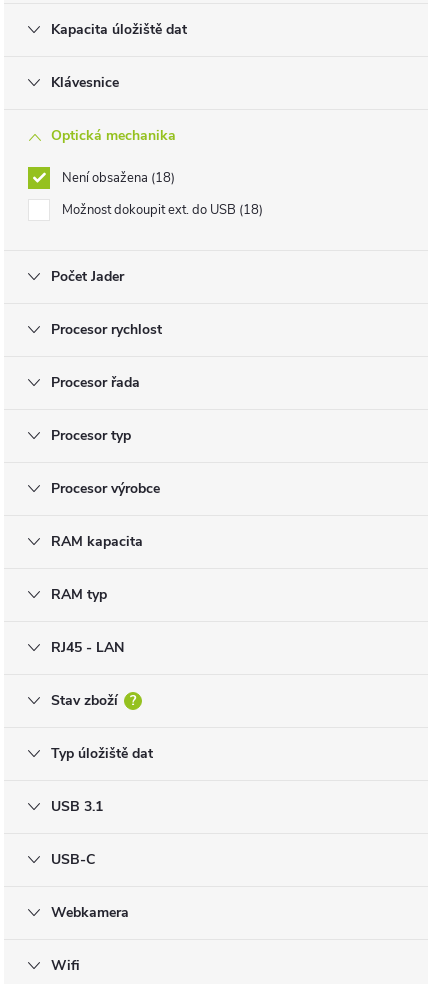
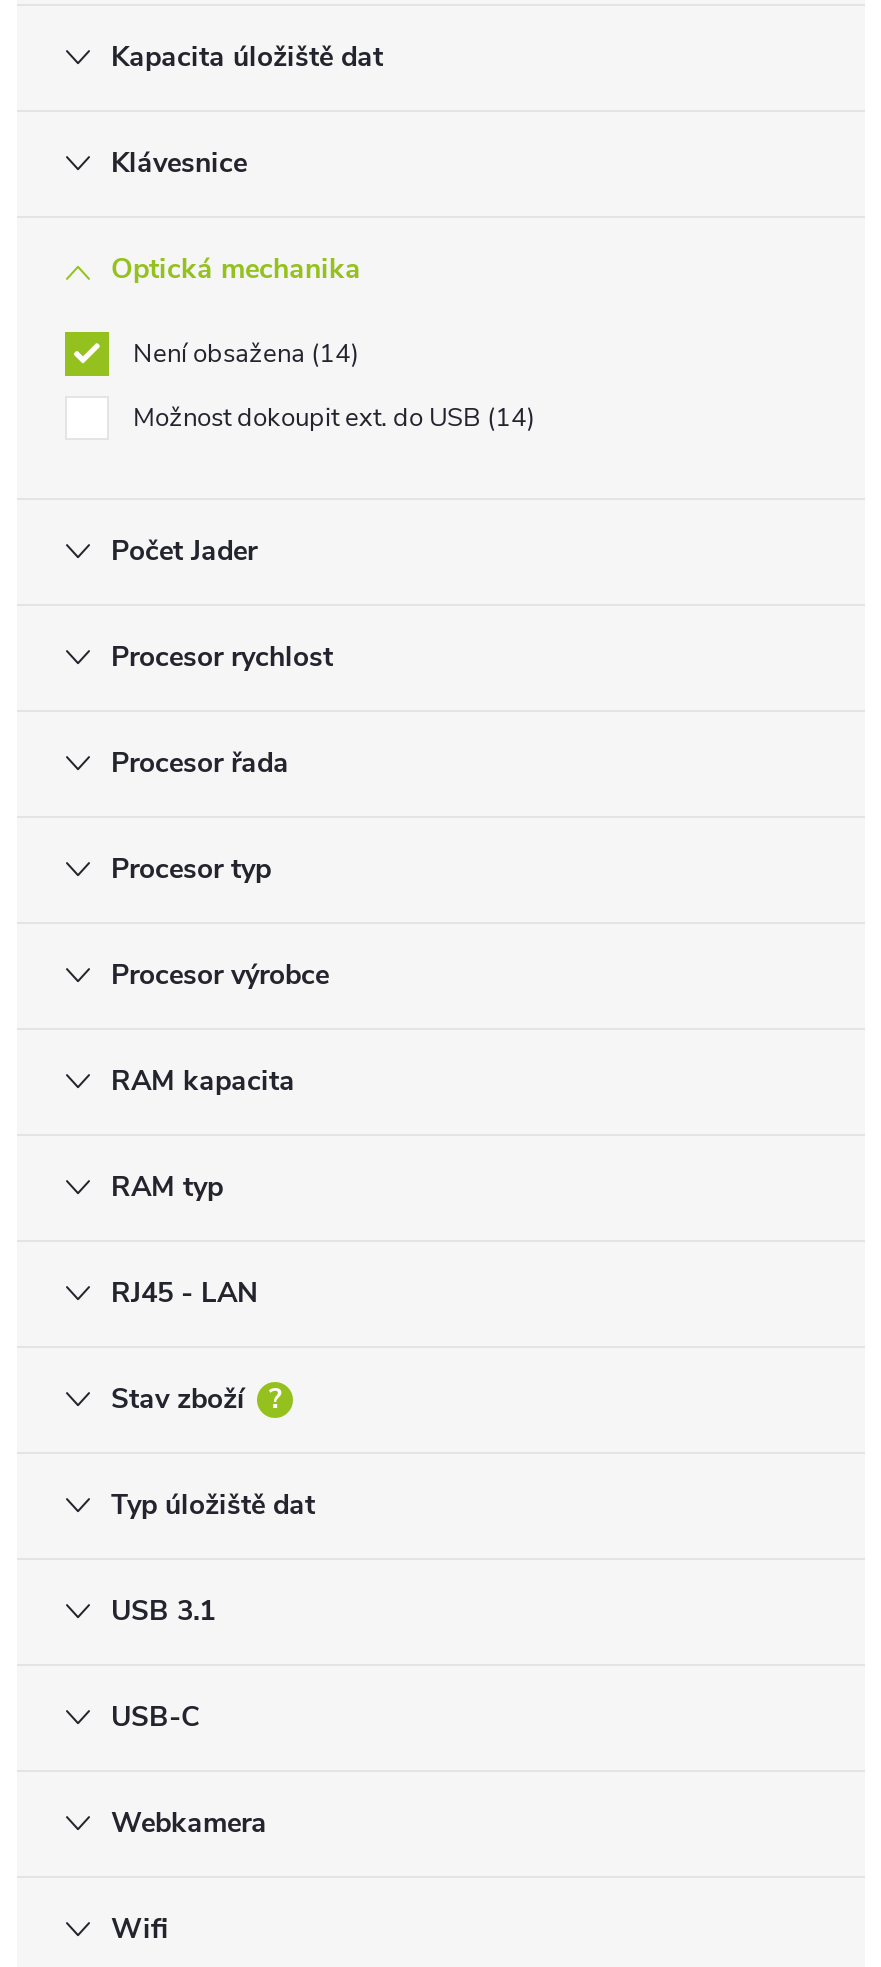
- Není obsažena 18
+ Není obsažena 14

- Možnost dokoupit ext. do USB 18
+ Možnost dokoupit ext. do USB 14
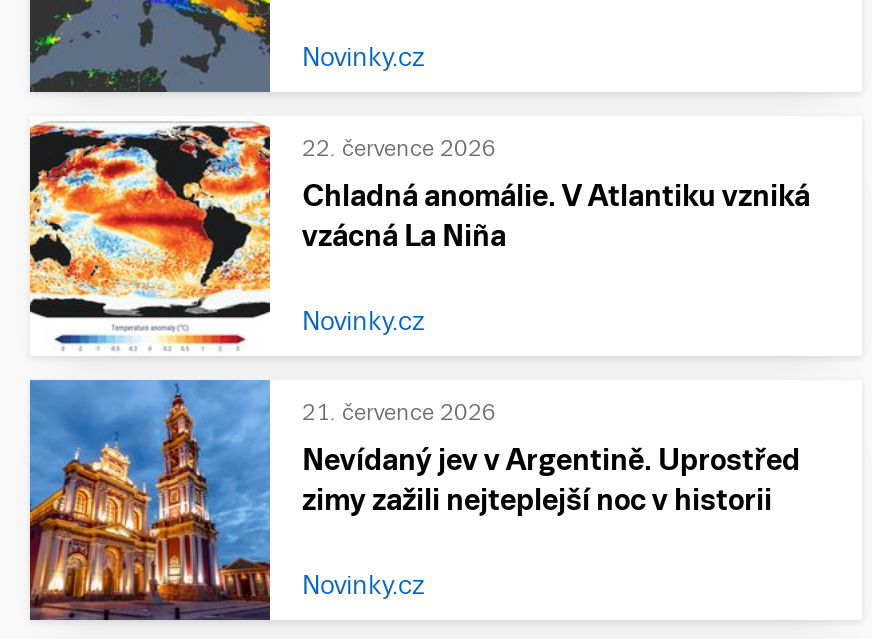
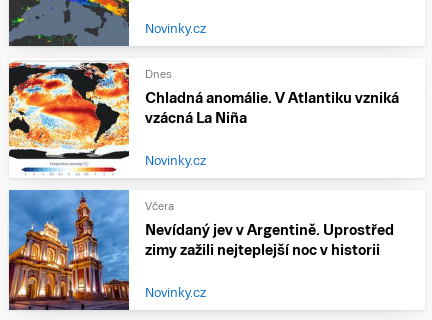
- 22. července 2026
+ Dnes

- 21. července 2026
+ Včera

━━━━━━━━━━

Your objective:
The answer must consist solely of the lines from the line containing "Není obsažena 14" to the end of the data, reproduced exactly, with every picture left out.

Result of the task:
+ Není obsažena 14

- Možnost dokoupit ext. do USB 18
+ Možnost dokoupit ext. do USB 14
- 22. července 2026
+ Dnes

- 21. července 2026
+ Včera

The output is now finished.